## WHAT THE TASK REQUIRES
Give back exactly the lines of the data below, starting with the line that has "Figurka Statuetka Marvel" and going on through the line that has "Pipe End Cap".

Saved entries
------

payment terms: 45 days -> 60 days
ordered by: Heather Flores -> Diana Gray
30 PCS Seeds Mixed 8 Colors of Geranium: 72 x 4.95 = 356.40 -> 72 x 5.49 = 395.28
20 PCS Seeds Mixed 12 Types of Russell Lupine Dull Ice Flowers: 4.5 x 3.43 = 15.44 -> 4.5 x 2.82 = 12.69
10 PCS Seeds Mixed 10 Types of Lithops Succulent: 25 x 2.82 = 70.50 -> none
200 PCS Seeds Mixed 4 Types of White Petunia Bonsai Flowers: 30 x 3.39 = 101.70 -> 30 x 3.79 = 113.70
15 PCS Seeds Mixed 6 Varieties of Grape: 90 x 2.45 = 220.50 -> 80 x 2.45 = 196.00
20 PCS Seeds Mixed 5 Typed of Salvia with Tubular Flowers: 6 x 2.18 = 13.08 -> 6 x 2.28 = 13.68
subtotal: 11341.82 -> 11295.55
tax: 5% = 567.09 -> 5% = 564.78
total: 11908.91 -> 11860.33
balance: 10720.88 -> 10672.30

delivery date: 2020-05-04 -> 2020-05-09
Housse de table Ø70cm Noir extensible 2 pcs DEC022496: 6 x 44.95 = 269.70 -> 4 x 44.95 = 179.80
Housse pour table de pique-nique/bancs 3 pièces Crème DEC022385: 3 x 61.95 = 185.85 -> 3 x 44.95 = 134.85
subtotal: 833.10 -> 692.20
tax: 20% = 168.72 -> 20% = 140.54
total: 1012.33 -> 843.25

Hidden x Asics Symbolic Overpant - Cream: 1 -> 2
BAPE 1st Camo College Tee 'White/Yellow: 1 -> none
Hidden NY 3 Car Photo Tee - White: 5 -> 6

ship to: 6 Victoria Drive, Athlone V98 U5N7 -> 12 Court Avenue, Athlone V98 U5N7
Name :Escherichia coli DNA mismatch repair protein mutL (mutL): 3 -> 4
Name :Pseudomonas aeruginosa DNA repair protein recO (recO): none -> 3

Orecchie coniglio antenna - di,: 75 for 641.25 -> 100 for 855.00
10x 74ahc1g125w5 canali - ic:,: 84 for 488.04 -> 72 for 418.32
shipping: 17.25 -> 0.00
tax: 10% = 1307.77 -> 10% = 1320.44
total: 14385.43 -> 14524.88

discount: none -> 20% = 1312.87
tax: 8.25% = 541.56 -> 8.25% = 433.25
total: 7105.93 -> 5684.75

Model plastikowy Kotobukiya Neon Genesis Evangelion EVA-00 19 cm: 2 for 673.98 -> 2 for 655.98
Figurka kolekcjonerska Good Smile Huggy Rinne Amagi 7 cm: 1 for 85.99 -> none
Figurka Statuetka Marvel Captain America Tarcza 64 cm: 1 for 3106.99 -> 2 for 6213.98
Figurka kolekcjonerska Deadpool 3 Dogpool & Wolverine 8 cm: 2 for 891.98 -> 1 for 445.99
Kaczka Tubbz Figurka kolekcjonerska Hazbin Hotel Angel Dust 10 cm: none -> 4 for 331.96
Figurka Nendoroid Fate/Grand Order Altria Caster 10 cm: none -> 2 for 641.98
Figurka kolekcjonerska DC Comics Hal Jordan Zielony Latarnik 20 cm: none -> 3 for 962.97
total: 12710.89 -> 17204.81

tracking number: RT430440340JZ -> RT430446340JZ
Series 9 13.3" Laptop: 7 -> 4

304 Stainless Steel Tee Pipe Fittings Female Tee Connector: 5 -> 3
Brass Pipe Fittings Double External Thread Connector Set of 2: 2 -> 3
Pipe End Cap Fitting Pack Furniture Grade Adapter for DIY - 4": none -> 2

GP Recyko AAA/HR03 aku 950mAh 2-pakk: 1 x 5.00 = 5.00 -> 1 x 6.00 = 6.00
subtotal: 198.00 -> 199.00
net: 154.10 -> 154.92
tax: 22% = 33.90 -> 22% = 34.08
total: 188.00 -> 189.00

------

## TASK RESULT
Figurka Statuetka Marvel Captain America Tarcza 64 cm: 1 for 3106.99 -> 2 for 6213.98
Figurka kolekcjonerska Deadpool 3 Dogpool & Wolverine 8 cm: 2 for 891.98 -> 1 for 445.99
Kaczka Tubbz Figurka kolekcjonerska Hazbin Hotel Angel Dust 10 cm: none -> 4 for 331.96
Figurka Nendoroid Fate/Grand Order Altria Caster 10 cm: none -> 2 for 641.98
Figurka kolekcjonerska DC Comics Hal Jordan Zielony Latarnik 20 cm: none -> 3 for 962.97
total: 12710.89 -> 17204.81

tracking number: RT430440340JZ -> RT430446340JZ
Series 9 13.3" Laptop: 7 -> 4

304 Stainless Steel Tee Pipe Fittings Female Tee Connector: 5 -> 3
Brass Pipe Fittings Double External Thread Connector Set of 2: 2 -> 3
Pipe End Cap Fitting Pack Furniture Grade Adapter for DIY - 4": none -> 2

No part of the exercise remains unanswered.